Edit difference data
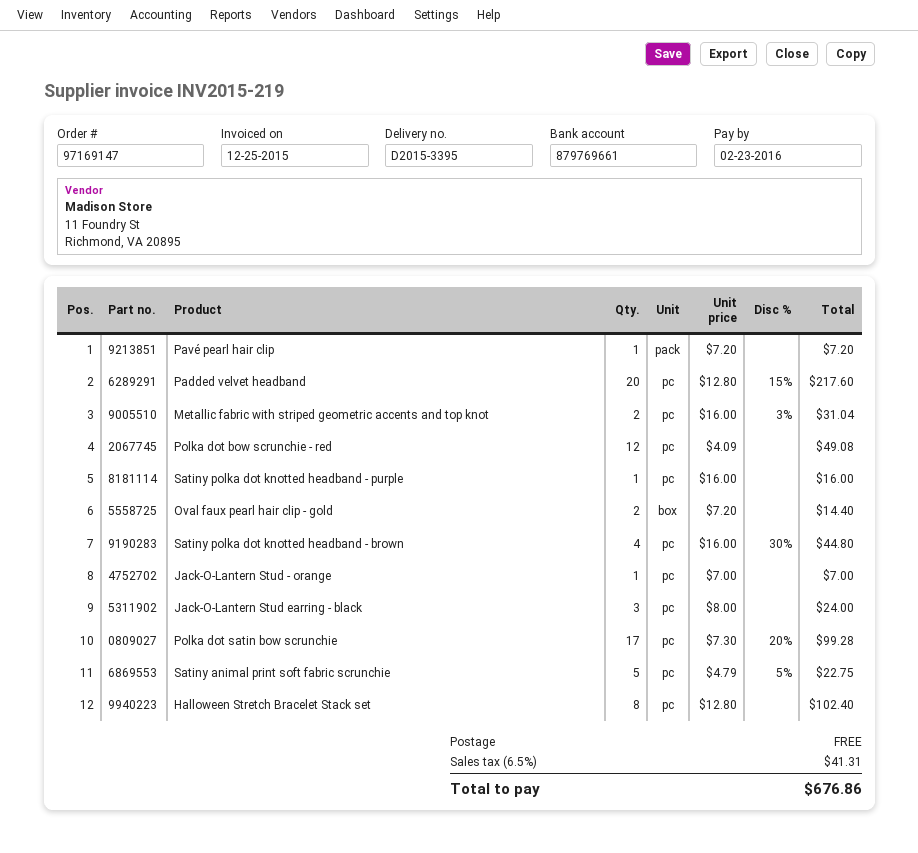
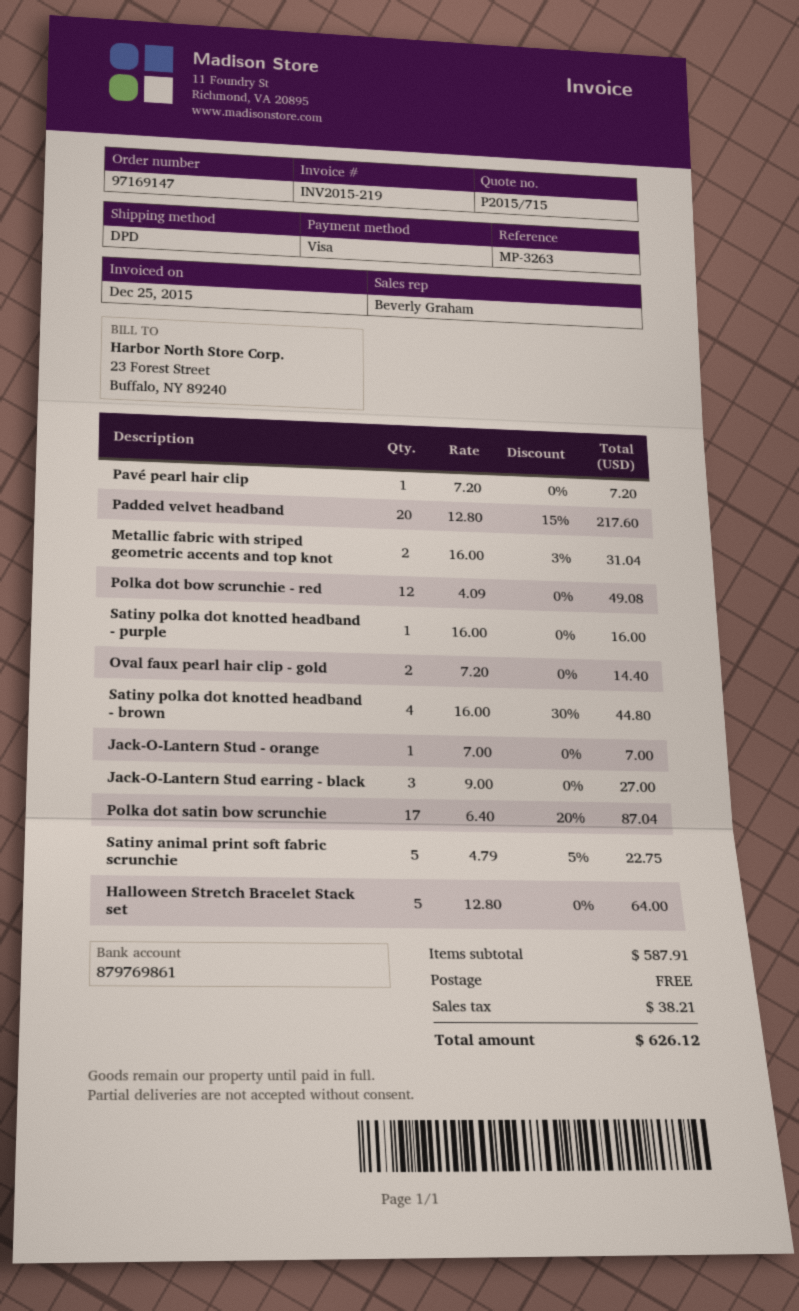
bank account: 879769661 -> 879769861
Jack-O-Lantern Stud earring - black: 3 x 8.00 = 24.00 -> 3 x 9.00 = 27.00
Polka dot satin bow scrunchie: 17 x 7.30 - 20% = 99.28 -> 17 x 6.40 - 20% = 87.04
Halloween Stretch Bracelet Stack set: 8 x 12.80 = 102.40 -> 5 x 12.80 = 64.00
tax: 41.31 -> 38.21
total: 676.86 -> 626.12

PROBLEM TO WORK ON
Return the data verbatim, leaving out the pictures it holds.

SOLUTION FOR THIS EXERCISE
bank account: 879769661 -> 879769861
Jack-O-Lantern Stud earring - black: 3 x 8.00 = 24.00 -> 3 x 9.00 = 27.00
Polka dot satin bow scrunchie: 17 x 7.30 - 20% = 99.28 -> 17 x 6.40 - 20% = 87.04
Halloween Stretch Bracelet Stack set: 8 x 12.80 = 102.40 -> 5 x 12.80 = 64.00
tax: 41.31 -> 38.21
total: 676.86 -> 626.12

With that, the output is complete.